A Ronald McDonald House is nearby.

==History==
In 1972, physicians from Columbia Orthopaedic Group joined with a number of other physicians from around Columbia to build Columbia Regional Hospital. Construction began after the land was purchased on February 7, 1972, and the new Columbia Regional Hospital and 33000 sqft orthopedic clinic to the south opened in 1974.

Columbia Orthopedic Group leased the 265-bed facility to Medenco, which later became Lifemark Corp. Ten years later, Lifemark purchased the hospital and then sold it to American International Hospital Corp., which in turn became Tenet Healthcare Corporation. In 1999 University of Missouri Health Care purchased Columbia Regional Hospital from Tenet Healthcare for $34.55 million.

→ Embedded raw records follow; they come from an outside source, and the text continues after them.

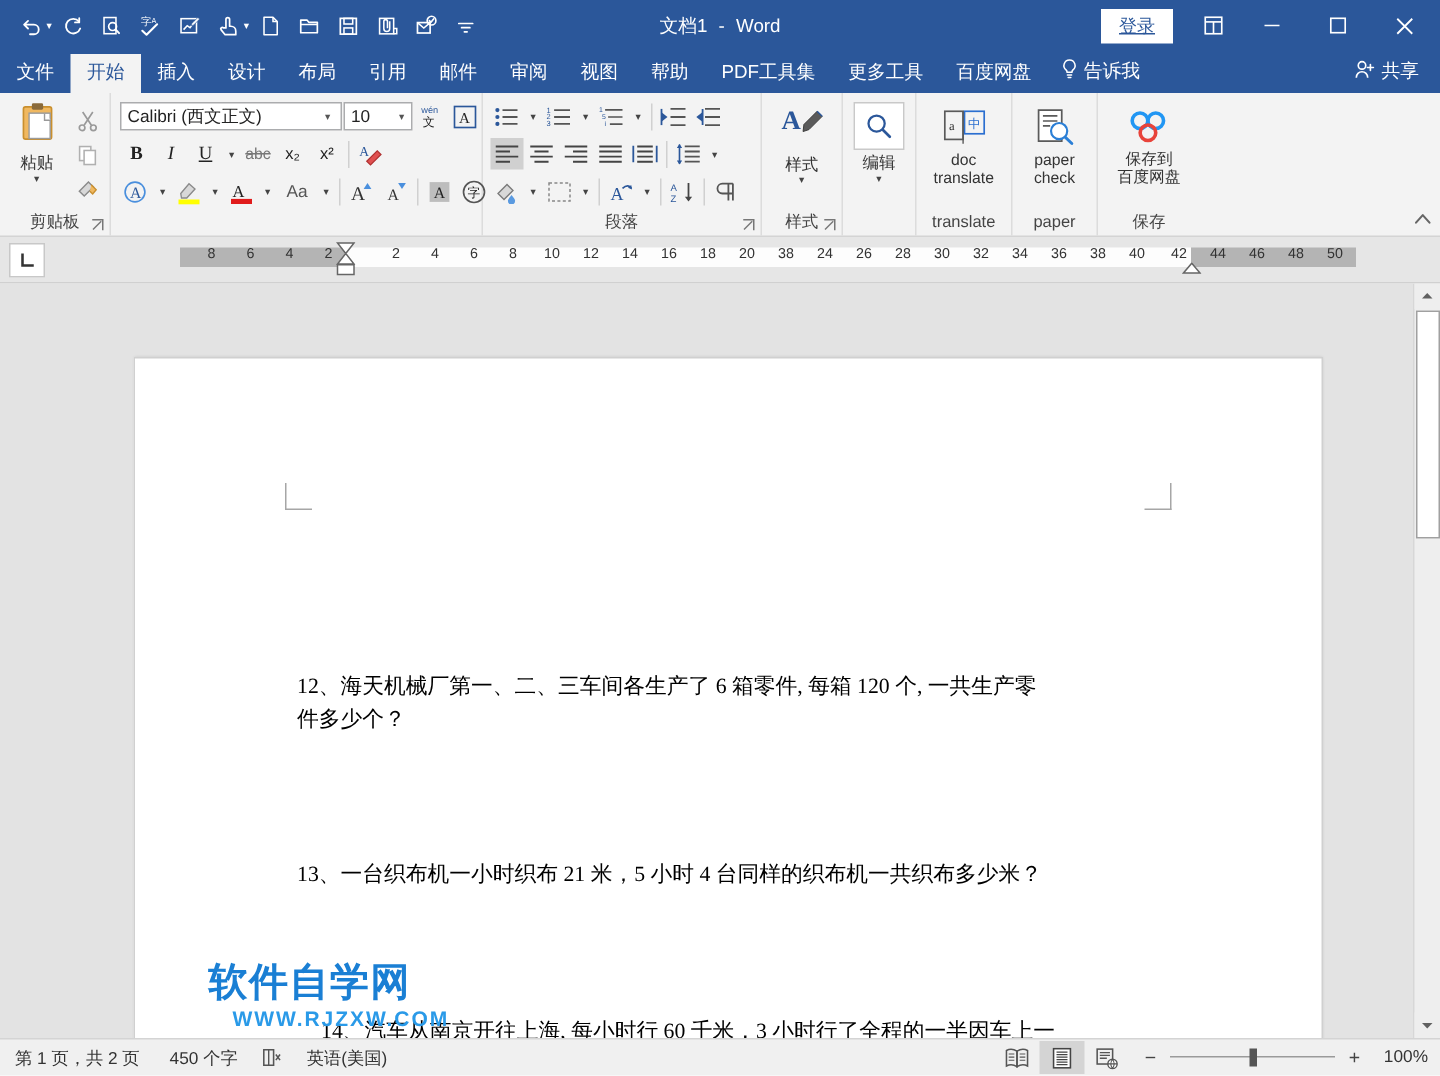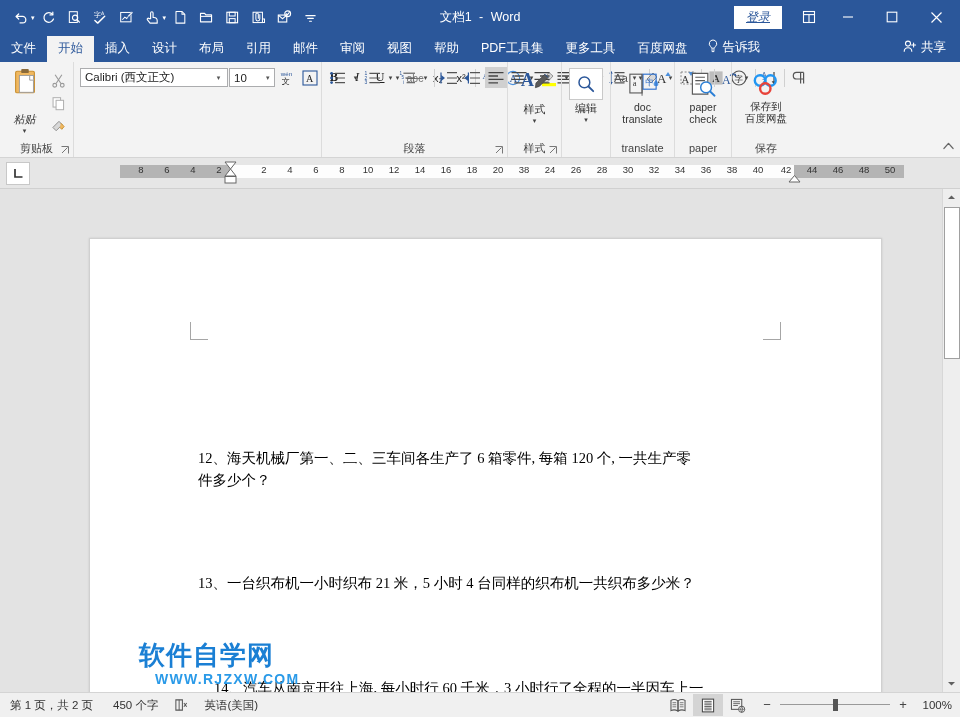--- a/index.html
+++ b/index.html
@@ -21,7 +21,7 @@
   .win-title span{margin:0 2px;}
   .title-right{margin-left:auto;display:flex;align-items:center;padding-right:2px;}
   .signin{background:#fff;color:#2b579a;font-size:12px;padding:3px 12px;margin-right:10px;cursor:pointer;}
-  .signin u{text-decoration:underline;font-style:italic;}
+  .signin u{text-decoration:underline;}
   .ribbon-display{width:34px;height:30px;display:flex;align-items:center;justify-content:center;color:#fff;cursor:pointer;}
   .wbtn{width:44px;height:32px;display:flex;align-items:center;justify-content:center;color:#fff;cursor:pointer;font-size:13px;}
 

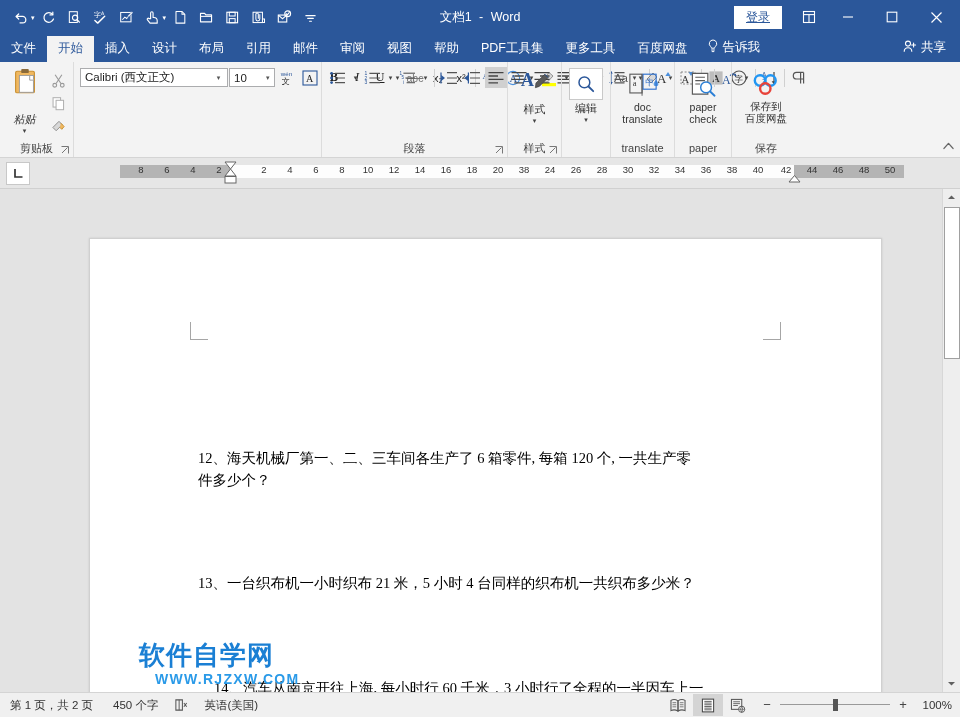--- a/index.html
+++ b/index.html
@@ -49,7 +49,7 @@
   .sbtn{width:24px;height:22px;display:flex;align-items:center;justify-content:center;cursor:pointer;}
 
   
-  .rows{display:flex;flex-direction:row;gap:2px;}
+  .rows{display:flex;flex-direction:column;gap:2px;}
   .row{display:flex;align-items:center;gap:1px;height:23px;}
   .combo{display:flex;align-items:center;border:1px solid #abacae;background:#fff;height:19px;box-sizing:border-box;}
   .combo .val{font-size:11.5px;padding:0 3px 0 4px;color:#222;white-space:nowrap;overflow:hidden;}

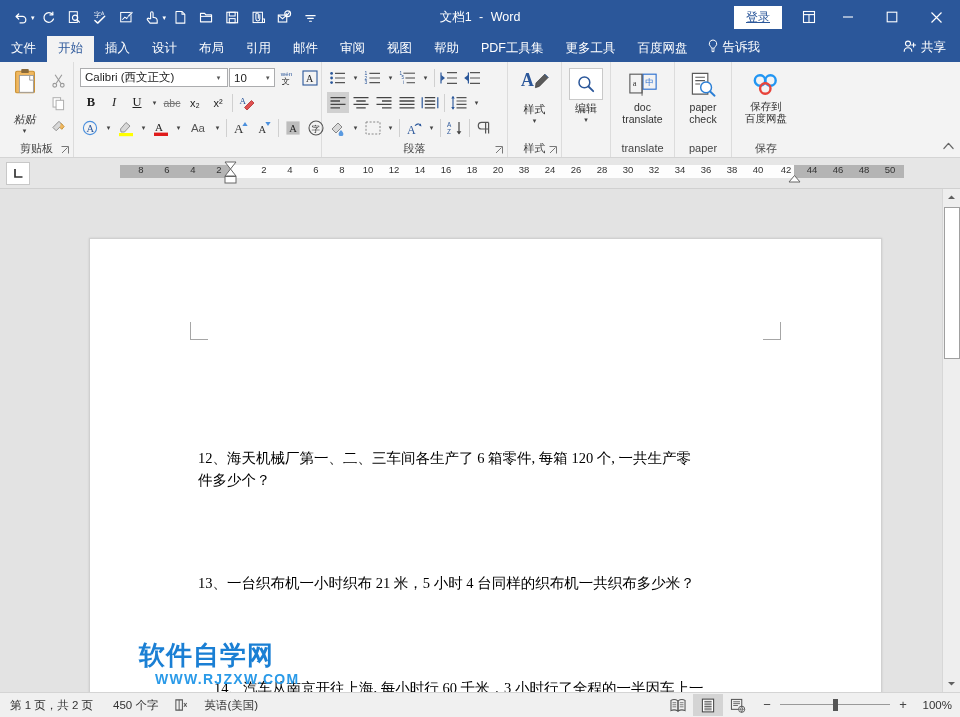--- a/index.html
+++ b/index.html
@@ -43,7 +43,7 @@
 
   
   .paste{display:flex;flex-direction:column;align-items:center;justify-content:flex-start;width:46px;cursor:pointer;padding-top:1px;}
-  .paste-label{font-size:11px;color:#333;margin-top:12px;font-style:italic;}
+  .paste-label{font-size:11px;color:#333;margin-top:1px;}
   .paste .car{font-size:7px;color:#444;line-height:6px;margin-top:1px;}
   .clip-small{display:flex;flex-direction:column;gap:1px;padding-top:3px;}
   .sbtn{width:24px;height:22px;display:flex;align-items:center;justify-content:center;cursor:pointer;}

===Change to Women's and Children's Hospital===
In September 2010, University of Missouri Children's Hospital moved to the Columbia Regional Hospital and the name was officially changed to University of Missouri Women's and Children's Hospital. More than $12 million was spent to renovate the former building including the construction of two new entrances, one child-friendly and one specifically for women.

===New location===
Future plans call for the hospital to be relocated to a new hospital near the University of Missouri Hospital. It is expected to open in 2024. The Ronald McDonald will be relocated near the new hospital.